- _YOUR INSTRUCTIONS_:
Starting at the line that contains "text-decoration: none ->", write out every line to the end of the records below exactly, and leave out the pictures.

- _RECORDS TO USE_:
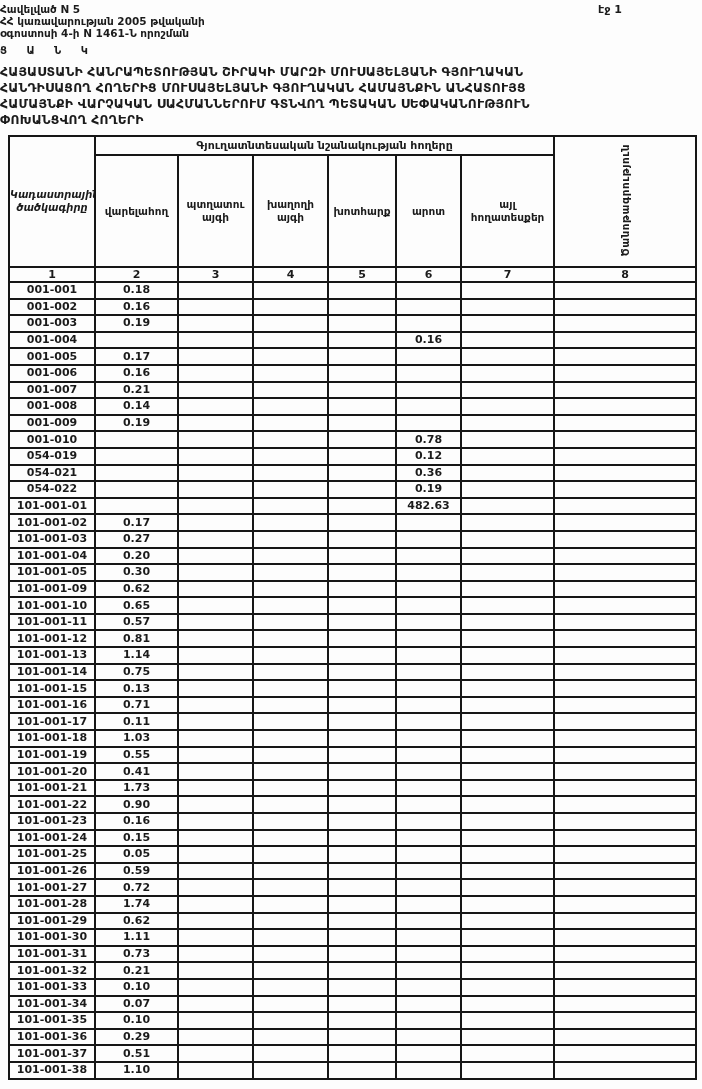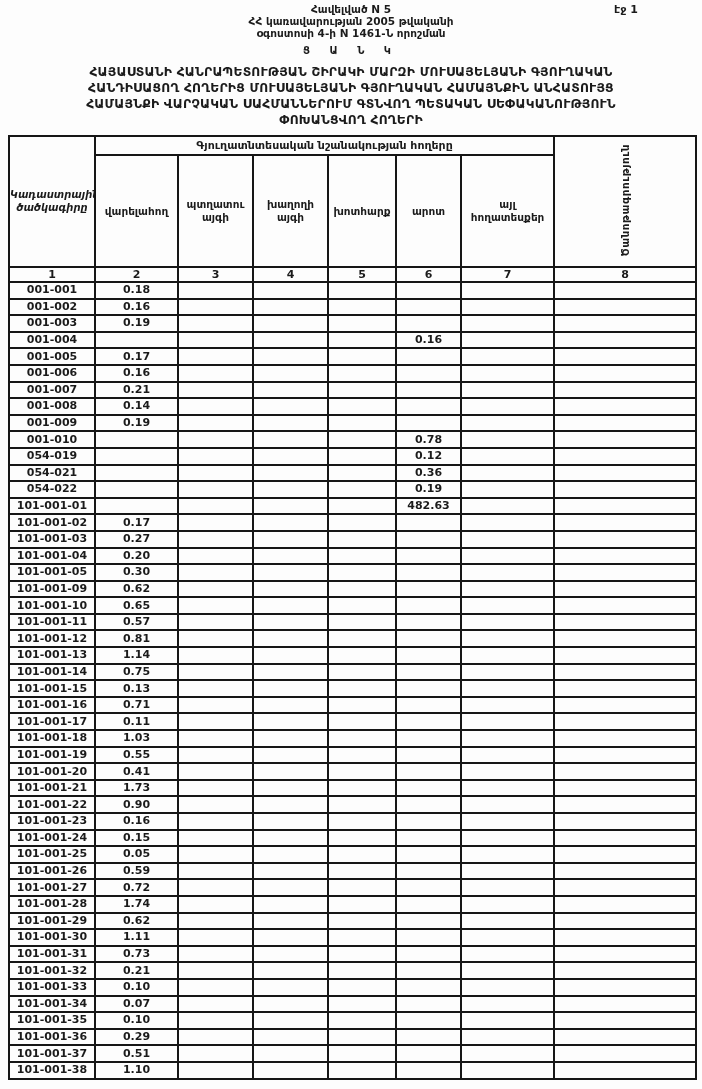"Հավելված N 5" .doc-header { text-align: center -> none }
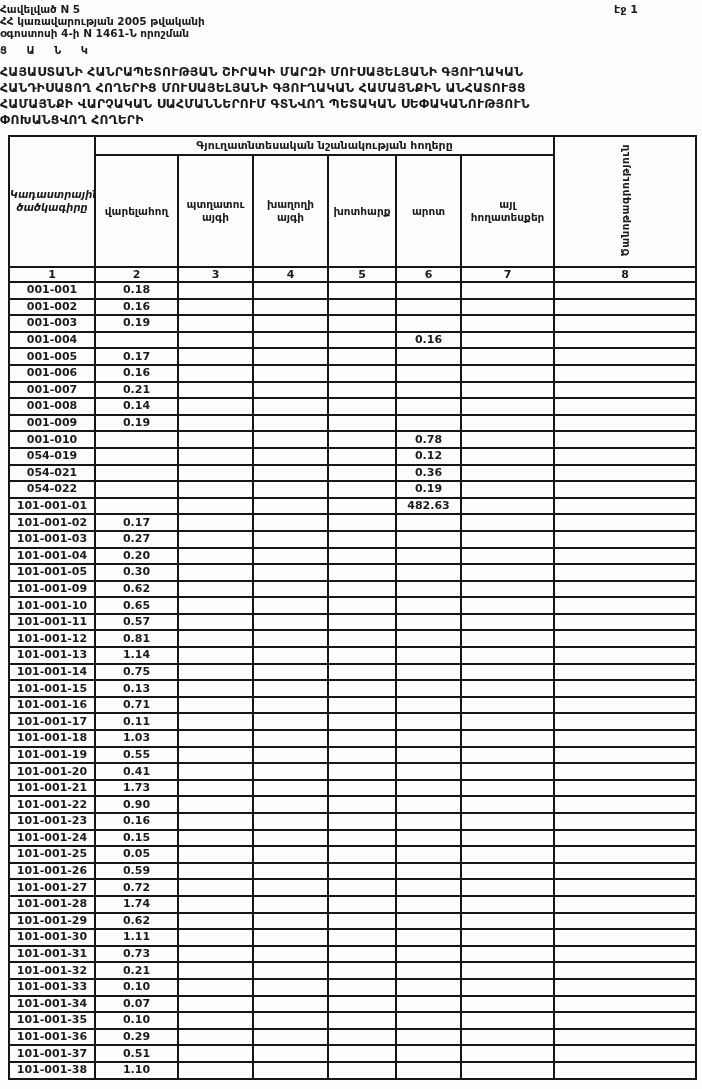"էջ 1" .page-number { right: 64px -> 80px }
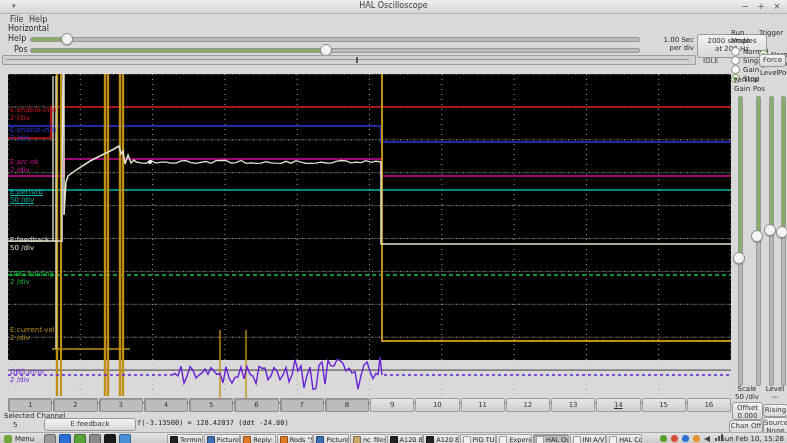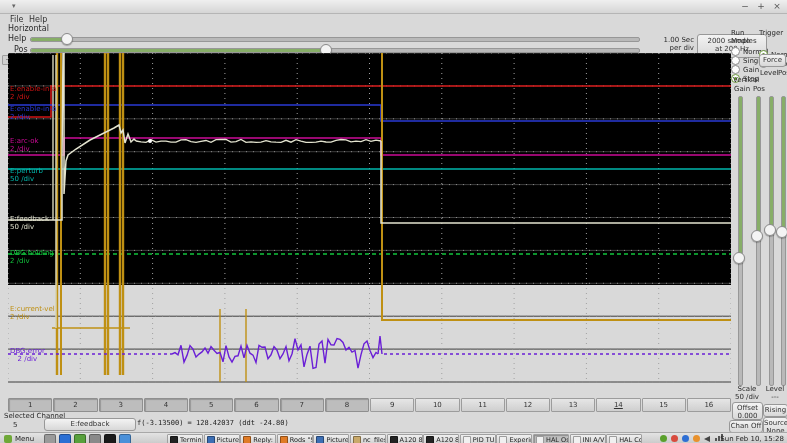"HAL Oscilloscope" div.abs { html: none -> <div>HAL Oscilloscope</div> }
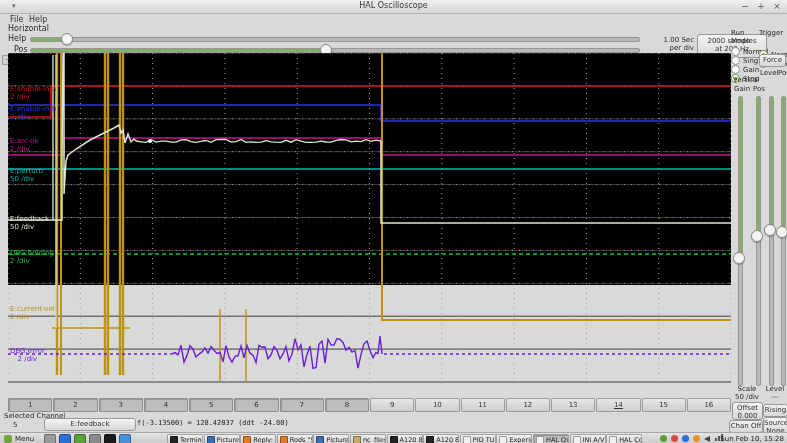"E:enable-in-a" #scope { height: 232px -> 286px; top: 53px -> 74px }
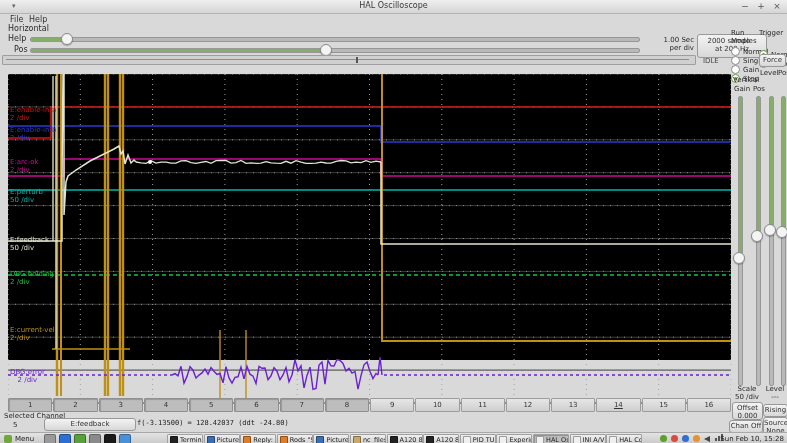"E:perturb" div.chlabel { text-decoration: none -> underline }
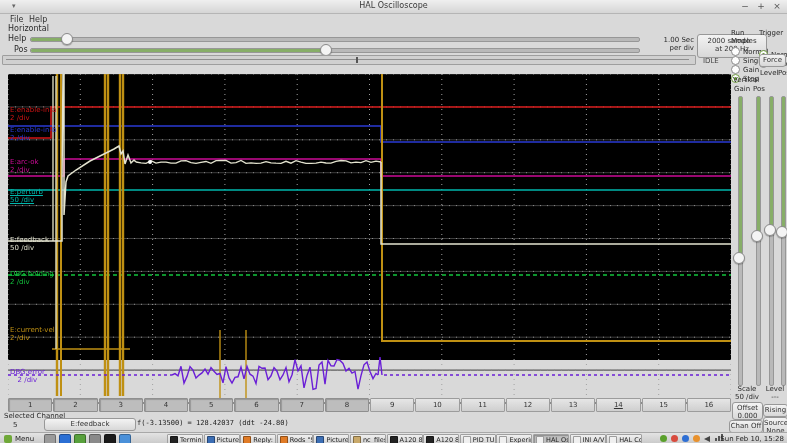"DBG:error" div.chlabel { text-align: center -> none }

- _RESPONSE TO THE EXERCISE_:
"E:perturb" div.chlabel { text-decoration: none -> underline }
"DBG:error" div.chlabel { text-align: center -> none }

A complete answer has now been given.